Testował może ktoś te kalosze z Decathlonu https://www.decathlon.pl/kalosze-myliwskie-mskie-inv100-id_8110746.html Nadadzą się na wyprawy na ryby?
Marcin

Offline Daavid

  • Ekspert
  • *****
  • Wiadomości: 3 682
  • Reputacja: 127
  • Lokalizacja: UK
Odp: Decathlon
« Odpowiedź #32 dnia: 10.03.2019, 12:23 »
Testował może ktoś te kalosze z Decathlonu https://www.decathlon.pl/kalosze-myliwskie-mskie-inv100-id_8110746.html Nadadzą się na wyprawy na ryby?
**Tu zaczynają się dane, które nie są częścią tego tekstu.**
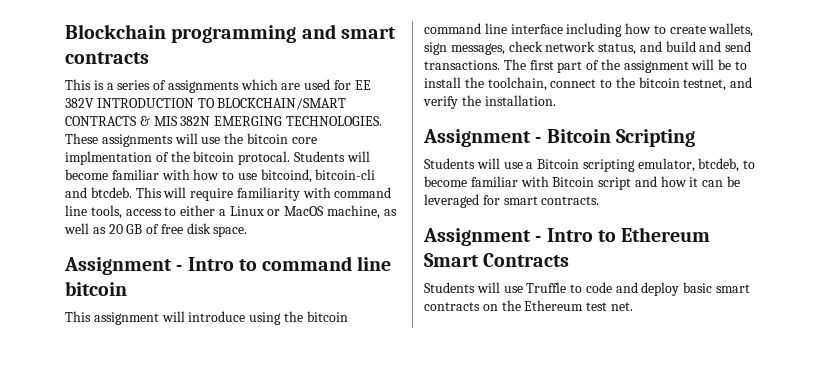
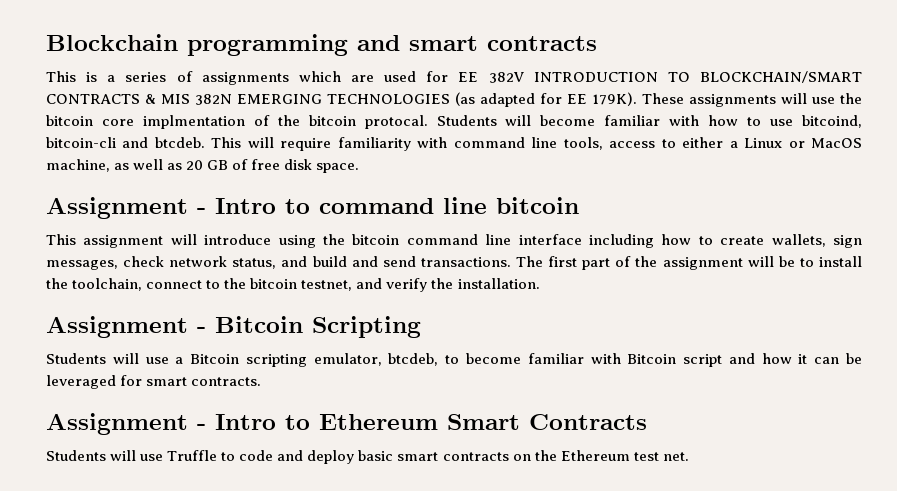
- This is a series of assignments which are used for EE 382V INTRODUCTION TO BLOCKCHAIN/SMART CONTRACTS & MIS 382N EMERGING TECHNOLOGIES.
+ This is a series of assignments which are used for EE 382V INTRODUCTION TO BLOCKCHAIN/SMART CONTRACTS & MIS 382N EMERGING TECHNOLOGIES (as adapted for EE 179K).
Co kto lubi. Znam ludzi, którzy potrafią wędkować w kaloszach. Ja sobie nie wyobrażam żebym dłuższy czas siedział w gumowych kaloszach bo pocą mi się stopy. Do przejścia przez jakieś błoto pewnie są OK.

Offline elopento

  • Ekspert
  • *****
  • Wiadomości: 1 179
  • Reputacja: 74
  • Płeć: Mężczyzna
  • Lokalizacja: Hellmahnen
  • Ulubione metody: trotting
Odp: Decathlon
« Odpowiedź #33 dnia: 10.03.2019, 12:23 »
Kup sobie najzwyklejsze z pianki eva , w takich nawet jak nabierzesz wody to , po wylaniu wycierasz szmatką i masz suche :thumbup: a ''zwykłe gumiaki'' mają w środku materiał który będzie mokry :facepalm:
DAM Quick Shadow + Mikado Apsara Clasic 3,9 match

Offline fishunter1990

  • Ekspert
  • *****
  • Wiadomości: 5 349
  • Reputacja: 796
  • Płeć: Mężczyzna
  • Przystawka i Laying-on Gruntówka z alarmem
  • Lokalizacja: 56-Trzysta DMI
Odp: Decathlon
« Odpowiedź #34 dnia: 25.03.2020, 20:47 »
Ponad rok od ostatniego zamówienia, zrobiłem następne. Wszystko ok, poza paczkomatem, a raczej aplikacją InPost, która powiadomiła mnie o obecności paczki w skrytce, ale już kodów odbioru czy QR nie dostałem :facepalm:. Kilka razy sprawdziłem spam w skrzynce e-mail i nic. "Przypadkowo" mój brat zrobił bardzo podobne zamówienie w tym samym czasie, więc przyjęliśmy teorię spiskową, iż to kurier z lenistwa wpakował obie paczki do jednej skrzynki, poprzez zbieżność nazwisk i nadawcy, a kody dostał tylko brat, ale to nie to. Wracam do domu, odpalam laptopa i widzę powiadomienie InPost w spamie. Jak k...a? Sprawdzałem na smartfonie kilka razy >:(. Na szczęście do paczkomatu mam 50m, a wszystko zakończyło się happy-endem :). Czyja więc wina... :-[?